→ Supplied information
☆ ☆ ☆ ☆
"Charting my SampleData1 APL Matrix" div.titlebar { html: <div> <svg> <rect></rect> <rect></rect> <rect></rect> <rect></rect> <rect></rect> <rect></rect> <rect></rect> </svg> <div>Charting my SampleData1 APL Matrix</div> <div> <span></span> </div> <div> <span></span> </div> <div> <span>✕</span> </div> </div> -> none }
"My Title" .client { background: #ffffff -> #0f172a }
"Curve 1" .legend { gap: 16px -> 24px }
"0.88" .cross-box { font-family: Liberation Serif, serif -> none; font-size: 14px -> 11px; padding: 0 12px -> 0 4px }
☆ ☆ ☆ ☆
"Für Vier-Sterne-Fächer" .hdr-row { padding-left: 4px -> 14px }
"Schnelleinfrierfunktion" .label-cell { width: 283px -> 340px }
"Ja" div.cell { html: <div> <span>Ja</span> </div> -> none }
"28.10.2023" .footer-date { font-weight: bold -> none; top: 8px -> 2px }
☆ ☆ ☆ ☆
→ Problem requirements
For the listing above, how many lines contain the word "span"? Respond with nothing but the number.

→ Final answer
2